Terence Fletcher is not exactly a stand-up guy. He made it to our recent list of the 10 best movie villains of 2014 and is all-around one scary dude. Played by JK Simmons in the film, Whiplash, Terence Fletcher is an abusive and aggressive band conductor at a prestigious music academy where students dedicate themselves to their art hoping to achieve ultimate greatness. And while most of Fletcher’s comments are foul-mouthed and out-of-line, JK Simmons thinks his character makes one specific good point. Simmons finds Fletcher’s idea of the ‘good job’ culture and the harm the two words can do is particularly accurate.

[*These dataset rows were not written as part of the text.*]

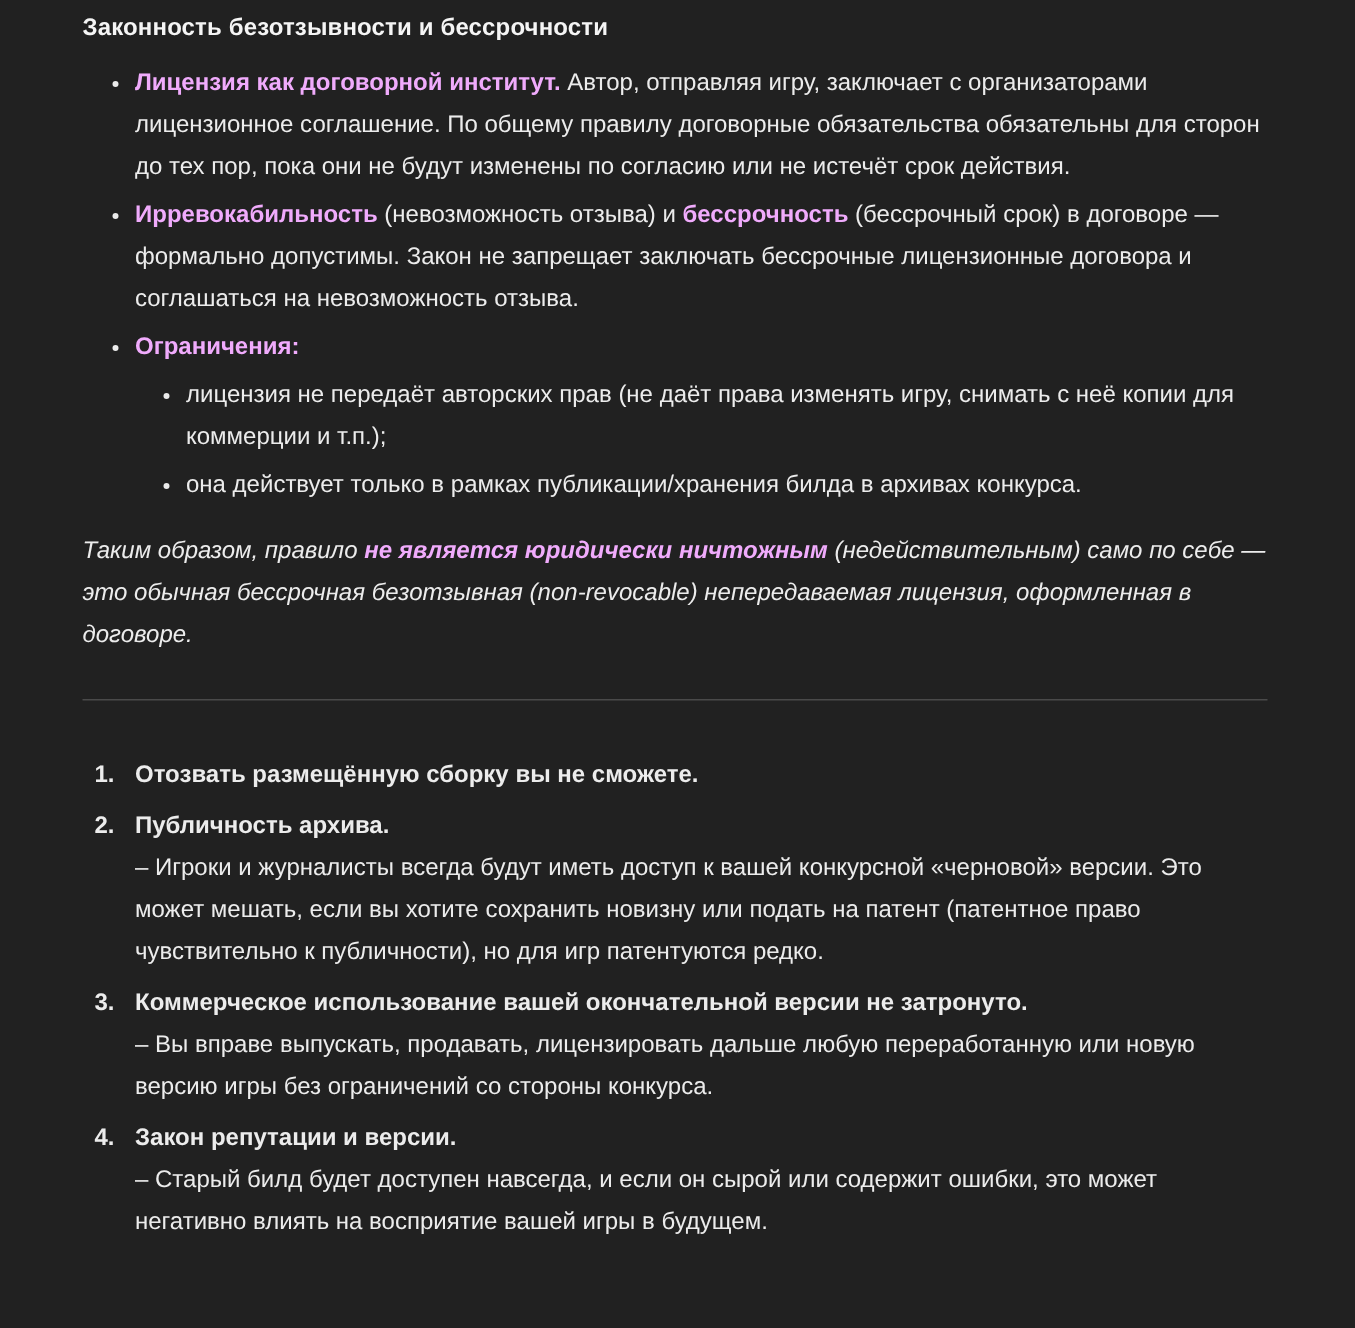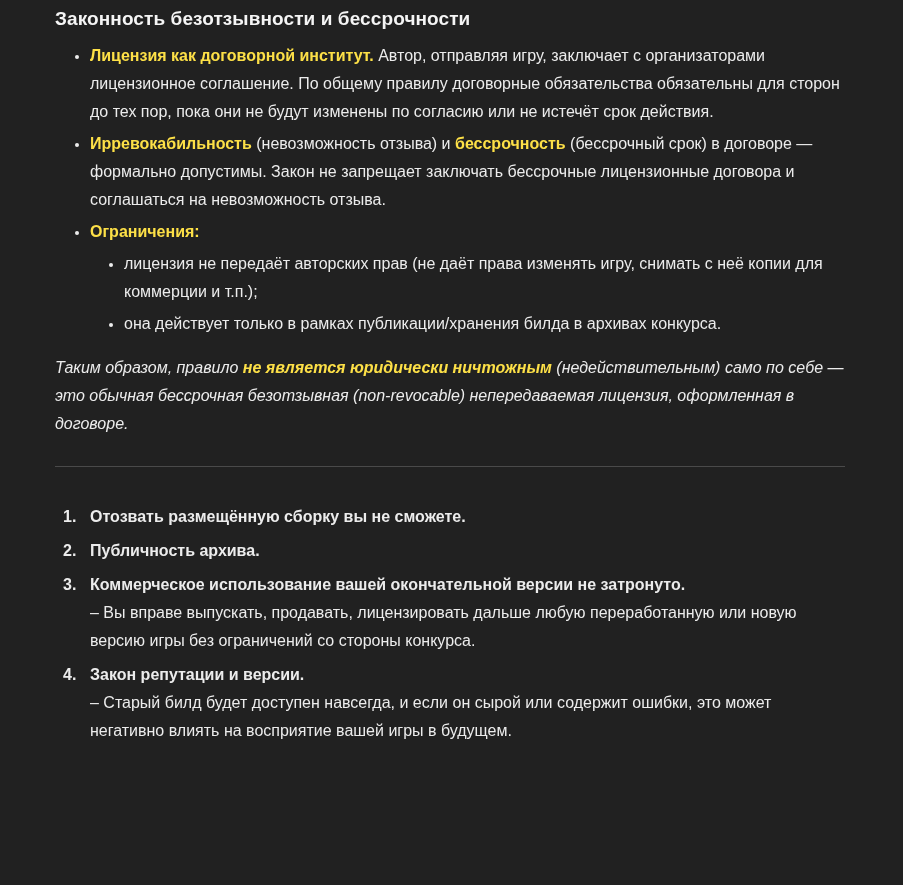--- a/index.html
+++ b/index.html
@@ -13,21 +13,21 @@
     line-height: 28px;
   }
   .page {
     width: 903px;
     height: 885px;
     overflow: hidden;
     background: #212121;
     padding: 6px 58px 20px 55px;
   }
   h3 {
-    font-size: 19px;
+    font-size: 16px;
     line-height: 26px;
     font-weight: 700;
     color: #f5f5f5;
     margin: 0 0 10px 0;
     letter-spacing: 0.1px;
   }
   h3.second { margin-top: 0; }
   ul.top-list {
     margin: 0;
     padding: 0 0 0 35px;
@@ -61,21 +61,21 @@
   }
   ol.num-list > li::before {
     content: counter(item) ".";
     position: absolute;
     left: -27px;
     top: 0;
     font-weight: 700;
     color: #ececec;
   }
   .li-title { font-weight: 700; }
-  strong { font-weight: 700; color: #fde047; }
+  strong { font-weight: 700; color: #f0abfc; }
 </style>
 </head>
 <body>
 
 <div class="page">
 
   <section>
     <h3>Законность безотзывности и бессрочности</h3>
 
     <ul class="top-list">
@@ -104,20 +104,21 @@
   <hr class="divider">
 
   <section class="section-consequences">
 
     <ol class="num-list">
       <li>
         <div class="li-title">Отозвать размещённую сборку вы не сможете.</div>
       </li>
       <li>
         <div class="li-title">Публичность архива.</div>
+        <div class="li-desc">– Игроки и журналисты всегда будут иметь доступ к вашей конкурсной «черновой» версии. Это может мешать, если вы хотите сохранить новизну или подать на патент (патентное право чувствительно к публичности), но для игр патентуются редко.</div>
       </li>
       <li>
         <div class="li-title">Коммерческое использование вашей окончательной версии не затронуто.</div>
         <div class="li-desc">– Вы вправе выпускать, продавать, лицензировать дальше любую переработанную или новую версию игры без ограничений со стороны конкурса.</div>
       </li>
       <li>
         <div class="li-title">Закон репутации и версии.</div>
         <div class="li-desc">– Старый билд будет доступен навсегда, и если он сырой или содержит ошибки, это может негативно влиять на восприятие вашей игры в будущем.</div>
       </li>
     </ol>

While Fletcher goes far beyond just eliminating the words ‘good job’ from his vocabulary in attempting to inspire students, the original idea behind his method (sans the throwing of chairs and homophobic slurs) isn’t wrong, according to JK Simmons. In a recent interview with The Guardian, Simmons touched on the idea of encouragement, and what exactly his character means when he says that ‘good job’ are the two most harmful words of the English language.

"There’s a kind of numbness, a sameness, a lack of motivation in ‘good job’ culture. We’re raising a generation of kids who are being overly praised for incredibly minor accomplishments. I think it’s counter-productive."

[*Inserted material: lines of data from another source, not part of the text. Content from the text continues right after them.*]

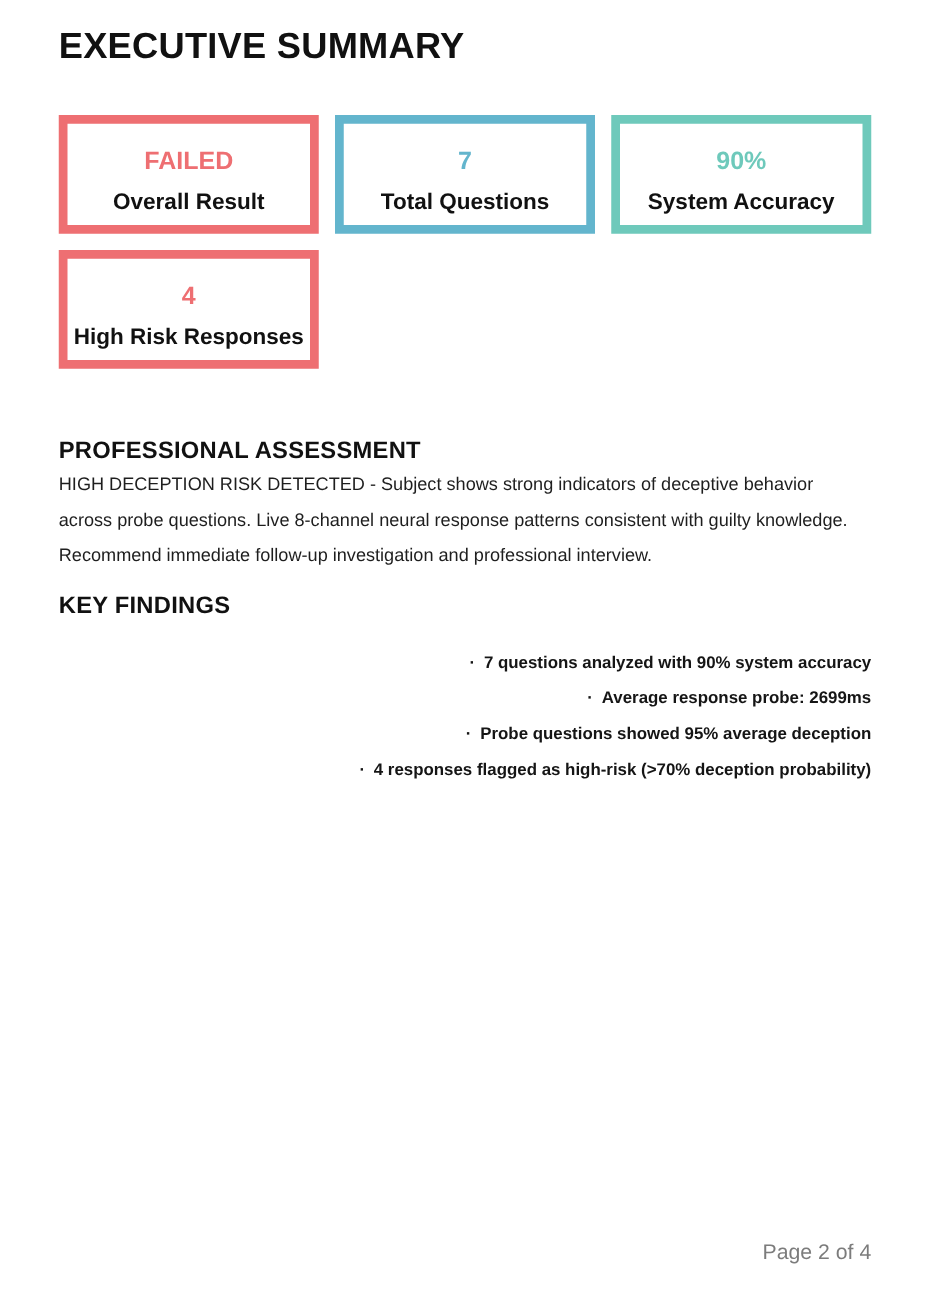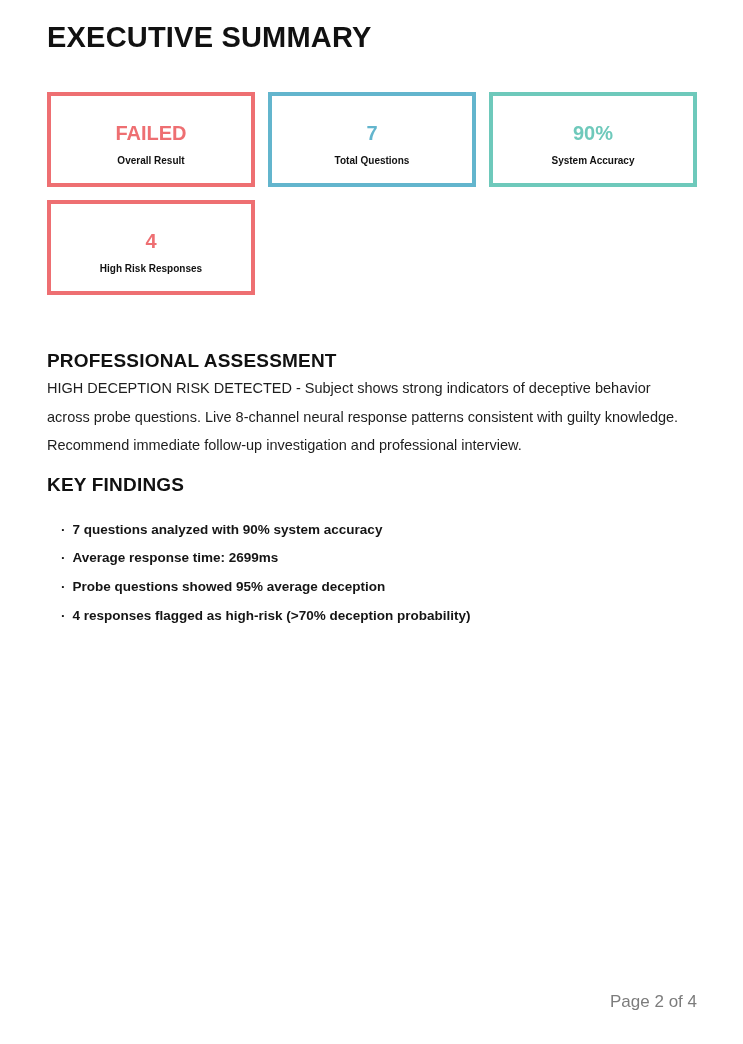--- a/index.html
+++ b/index.html
@@ -23,31 +23,31 @@
 
   .cards {
     margin-top: 38px;
     display: grid;
     grid-template-columns: repeat(3, 1fr);
     column-gap: 13px;
     row-gap: 13px;
   }
   .card {
     height: 95px;
-    border: 4px solid #7f1d1d; 
+    border: 7px solid #7f1d1d; 
     background: #ffffff;
     display: flex;
     flex-direction: column;
     align-items: center;
     justify-content: center;
     padding-top: 9px;
     text-align: center;
   }
   .card-value { font-size: 20px; font-weight: bold; line-height: 1; }
-  .card-label { font-size: 10px; font-weight: bold; color: #111111; margin-top: 13px; line-height: 1; }
+  .card-label { font-size: 18px; font-weight: bold; color: #111111; margin-top: 13px; line-height: 1; }
 
   .section-heading {
     font-size: 19px;
     font-weight: bold;
     color: #111111;
     line-height: 22px;
     letter-spacing: 0.2px;
   }
   .assessment-heading { margin-top: 55px; }
   .assessment-body {
@@ -55,20 +55,21 @@
     font-size: 14.5px;
     line-height: 28.5px;
     color: #1e1e1e;
     max-width: 655px;
     font-weight: normal;
   }
   .kf-heading { margin-top: 14px; }
   .findings {
     list-style: none;
     margin-top: 20px;
+    text-align: right;
   }
   .finding {
     font-size: 13.5px;
     font-weight: bold;
     line-height: 28.7px;
     color: #151515;
     padding-left: 14px;
   }
   .finding .dot { margin-right: 7px; }
 
@@ -114,20 +115,20 @@
   </div>
 
   <h2 class="section-heading assessment-heading">PROFESSIONAL ASSESSMENT</h2>
 
   <p class="assessment-body">HIGH DECEPTION RISK DETECTED - Subject shows strong indicators of deceptive behavior across probe questions. Live 8-channel neural response patterns consistent with guilty knowledge. Recommend immediate follow-up investigation and professional interview.</p>
 
   <h2 class="section-heading kf-heading">KEY FINDINGS</h2>
 
   <ul class="findings">
     <li class="finding"><span class="dot">·</span><span>7 questions analyzed with 90% system accuracy</span></li>
-    <li class="finding"><span class="dot">·</span><span>Average response time: 2699ms</span></li>
+    <li class="finding"><span class="dot">·</span><span>Average response probe: 2699ms</span></li>
     <li class="finding"><span class="dot">·</span><span>Probe questions showed 95% average deception</span></li>
     <li class="finding"><span class="dot">·</span><span>4 responses flagged as high-risk (&gt;70% deception probability)</span></li>
   </ul>
 
   <div class="footer">Page 2 of 4</div>
 
 </div>
 
 </body></html>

Simmons uses the example of parents watching their kids playing on a playground. When the child goes down the slide, the parents cheer. But Simmons points out that there is no reason for celebration. Gravity did all the work, not the child. And that is what Fletcher touches upon in the film. He tells the student protagonist, Andrew, that all he wanted to do was push someone far enough to become great. When he ponders why jazz is disappearing, why there are no extreme talents like there once were, he blames it on those two little words, ‘good job’.

A story referencing Charlie Parker's dedication often comes up during the film about how Jo Jones threw a cymbal at Parker after the young Parker messed up a set. Parker vowed to come back better, and practiced relentlessly until his next performance where he played one of the best sets ever heard. While Simmons does not commend abuse, and Terence Fletcher is definitely abusive, I have to agree with Simmons and his character's idea that over-praising is probably more harmful that criticism.

It’s far too prevalent though. Why does everyone get a sticker on their homework just for completing it? Shouldn’t completing your homework be expected? Shouldn’t stickers be given to those going above and beyond? Regardless of whether or not you agree with the dangerous overuse of the words ‘good job’ within our modern society, Whiplash is a brilliant film that explores the depths a person will go to fulfill their dreams, and well worth a watch.